Sur l'irrégularité, tirée de l'incompétence du signataire de la requête, il a indiqué que ce moyen n'a pas été soulevé devant le premier juge; qu'en application des articles 74 et 117 du Code de procédure civile, à peine d'irrecevabilité, aucune exception de nullité de fond (pouvoir du signataire) ne peut être soulevée après toute défense au fond ou fin de non-recevoir ; que le moyen est donc irrecevable en appel ; qu'au surplus la délégation de signature était produite et permettait d'établir que le signataire avait compétence pour saisir le juge des libertés et de la détention d'une demande de prolongation de la rétention; que la question de l'empêchement du Préfet et des personnes placées sous son autorité était inopérante ; que la signature du délégataire emporte preuve d'indisponibilité des signataires de premier rang.
Sur le fond , il a rappelé que le juge des libertés et de la détention peut également être saisi en vue d' ordonner une 4e prolongation de la rétention administrative , en cas d'urgence absolue ou de menace pour l'ordre public.
Il a précisé que l'intéressé allait être reconduit vers les Pays-Bas qui ont accepté de prendre l'intéressé en charge et que son éloignement se réaliserait par le plan de vol obtenu ce jour pour le 6 septembre prochain, dans le délai de la dernière prolongation.

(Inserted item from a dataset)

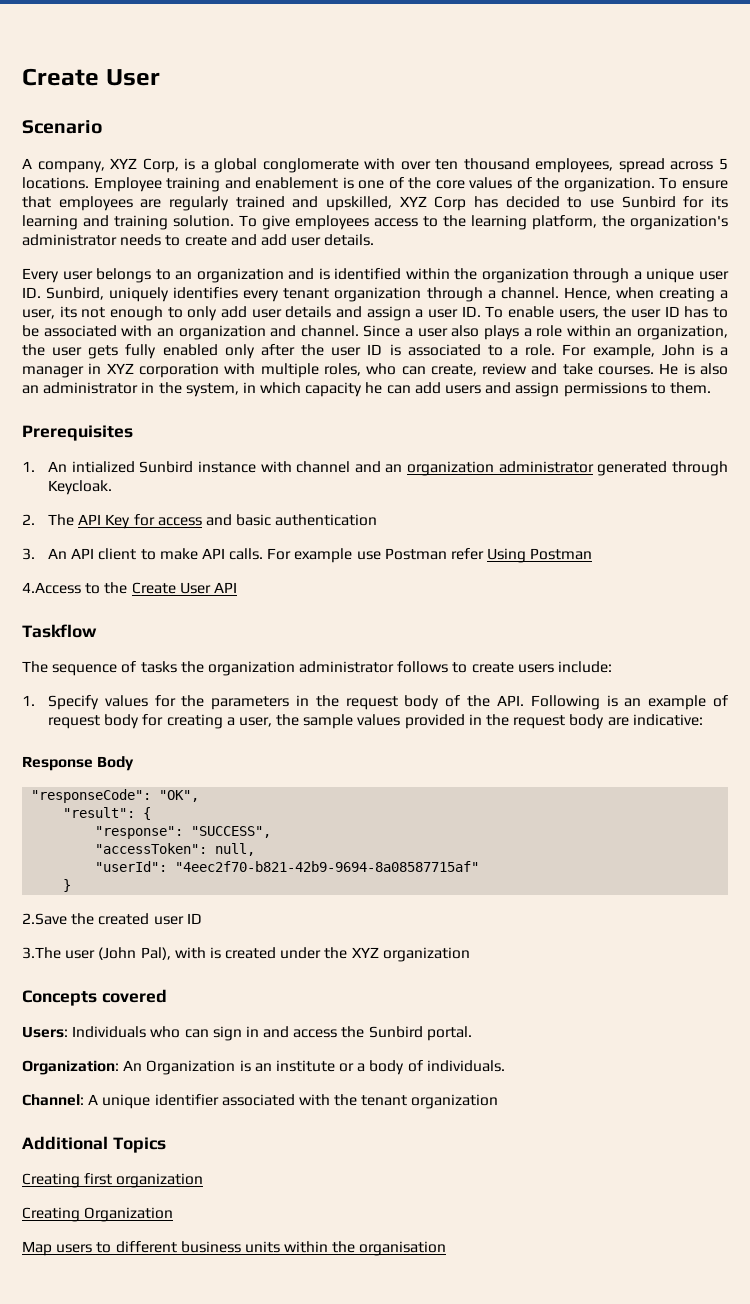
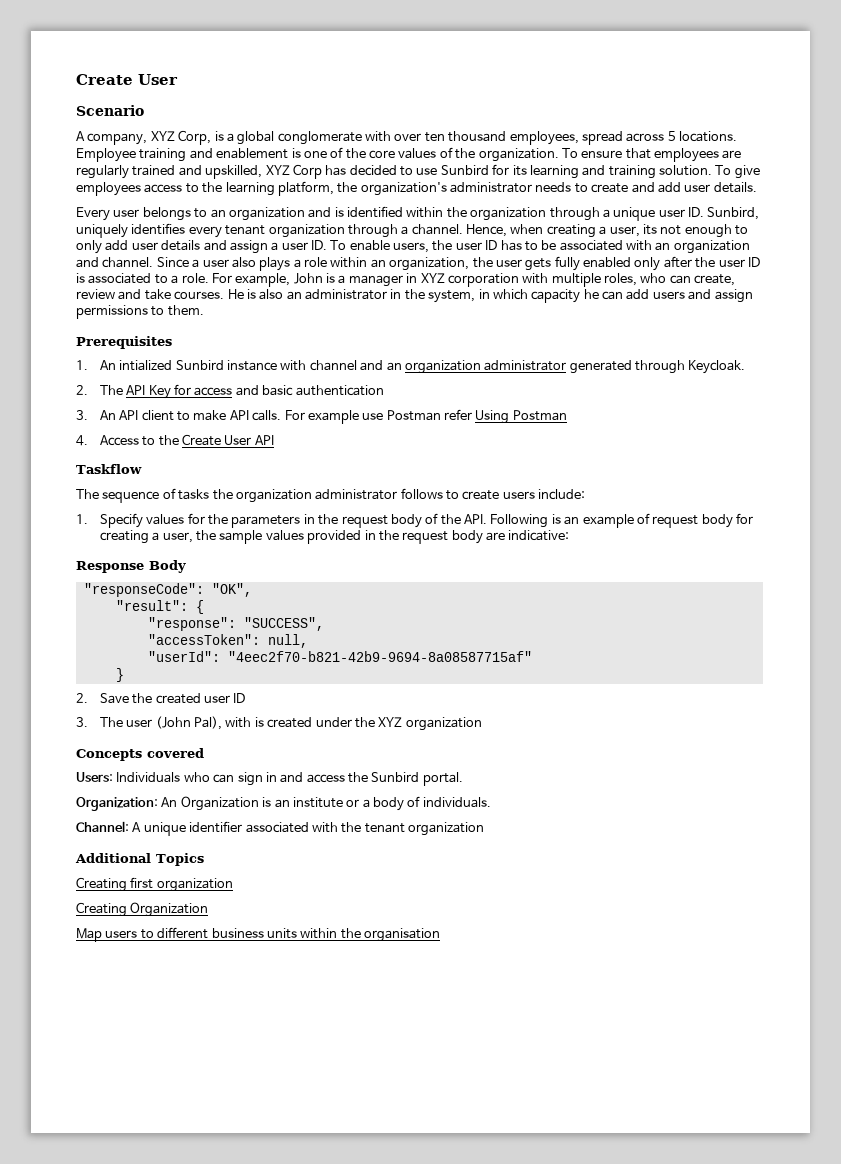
[22,582,81,594] 4.Access -> [76,435,139,446] 4. Access
[22,913,67,925] 2.Save -> [76,693,129,704] 2. Save
[22,947,61,959] 3.The -> [76,717,123,727] 3. The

Il a ajouté que l'intéressé était très défavorablement connu des services de police et de la justice, condamné récemment pour des faits de violences ; que la menace à l'ordre public était également caractérisée, une 4e prolongation étant également justifiée pour ce motif.
Sur quoi
Sur la recevabilité de l'appel
L'appel de Monsieur X se disant se disant [D] [U], à l'encontre de l'ordonnance rendue le 24 août 2024 à 10h45 par le juge des libertés et de la détention du tribunal judiciaire de Strasbourg, interjeté le 26 août 2024 à 9h54, est recevable pour avoir été formé dans le délai prévu a l'article R 743-10 du code de l'entrée et du séjour des étrangers et du droit d'asile.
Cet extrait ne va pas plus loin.